Nicotine is responsible for more than four million smoking-related deaths each year. Yet people still smoke. Why? One reason is the stranglehold of addiction, started when nicotine enhances the release of a neurotransmitter called dopamine, a chemical messenger that induces a feeling of pleasure. That's what smoking, presumably, is all about.
Knowing specifically which receptor molecules are activated by nicotine in the dopamine-releasing cells would be a promising first step in developing a therapeutic drug to help people kick the habit. But that's a challenging goal, since there are many cell receptor proteins, each in turn comprising a set of "subunit proteins" that may respond to nicotine, or instead, to a completely different chemical signal. Reporting in the November 5 issue of the journal Science, California Institute of Technology postdoctoral scholar Andrew Tapper, Professor Allan Collins of the University of Colorado, seven other colleagues, and Henry A. Lester, the Bren Professor of Biology at Caltech, have determined that when receptors with a specific subunit known as alpha4 are activated by nicotine, it's sufficient for some addiction-related events, such as pleasure response, sensitization, and tolerance to repeated doses of nicotine. This research suggests that alpha4, and the molecules that are triggered in turn by alpha4, may prove to be useful targets for addiction therapies.
When cells communicate in the brain, nerve impulses jump chemically across a gap between two nerve cells called the synapse, using a neurotransmitter such as acetylcholine. Acetylcholine activates specific receptors on the post-synaptic nerve cell. This starts the firing of electrical impulses and, in cells that manufacture dopamine, that pleasure-inducing messenger is released as well. Having completed its task, acetylcholine is then rapidly broken down by an enzyme called acetylcholinesterase. It's a clever and wondrous biological machine, says Lester. But, he says, "nicotine is clever too, because it mimics acetylcholine." Worse, nicotine is not broken down by acetylcholinesterase. "So it persists at the synapse for minutes rather than milliseconds, and excites the post-synaptic neurons to fire rapidly for long periods, releasing large amounts of dopamine. Most scientists believe that's a key reason why nicotine is so addictive."
Previous work in several laboratories in the 1990s had suggested that, of the many so-called nicotinic acetylcholine receptors, one consisting of subunits called alpha4 and beta2 was important for nicotine addiction. This had been determined by the use of so-called "knockout" mice. In this method, scientists identify a gene that may affect a behavior, then interrupt or knock it out in a specially bred strain of mice. In this case, the effects of nicotine on the knockout mice and normal mice were compared, and the mice without the beta2 subunit lacked some responses to nicotine.

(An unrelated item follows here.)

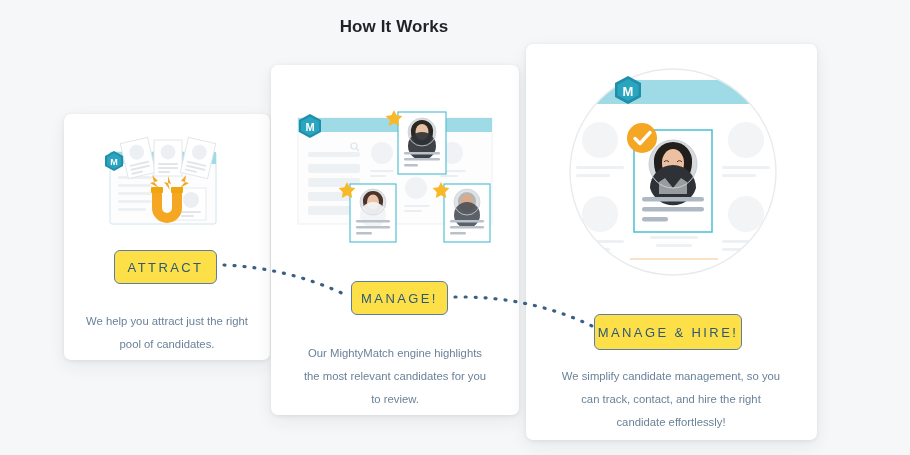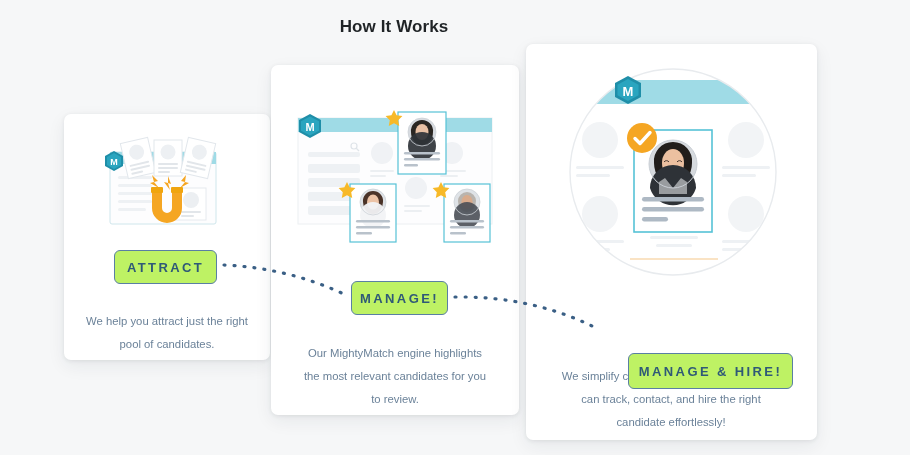"ATTRACT" .pill { background: #bef264 -> #fde047; font-weight: bold -> normal }
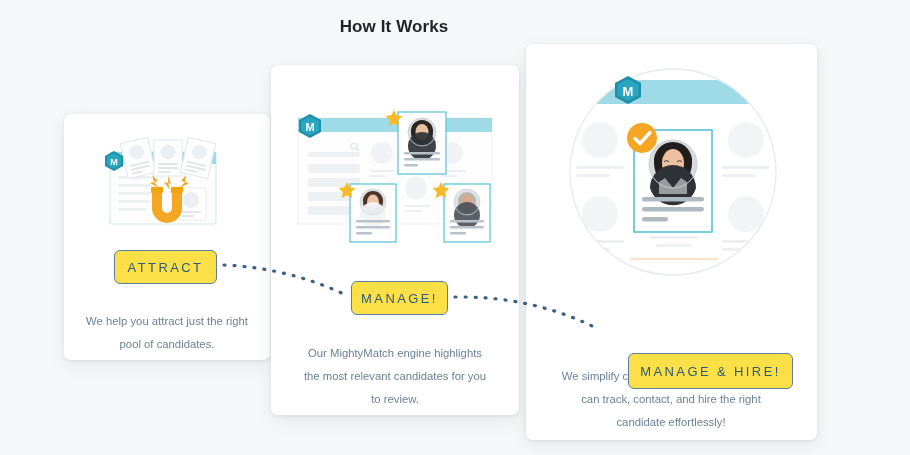"MANAGE & HIRE!" #pill-manage { left: 628px -> 594px; margin-top: 39px -> none; width: 165px -> 148px }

In work to identify receptor subunits that were sufficient to cause nicotine dependence, Lester's group examined the "partner" subunit, alpha4. But instead of experimenting with a knockout mouse, they developed "hypersensitive knock-in" mice. Lester's group replaced a naturally occurring bit of DNA with a mutation that changed a single amino acid in a single gene among the mouse's 30,000 genes. That change was enough to make the alpha4 subunit highly sensitive to nicotine.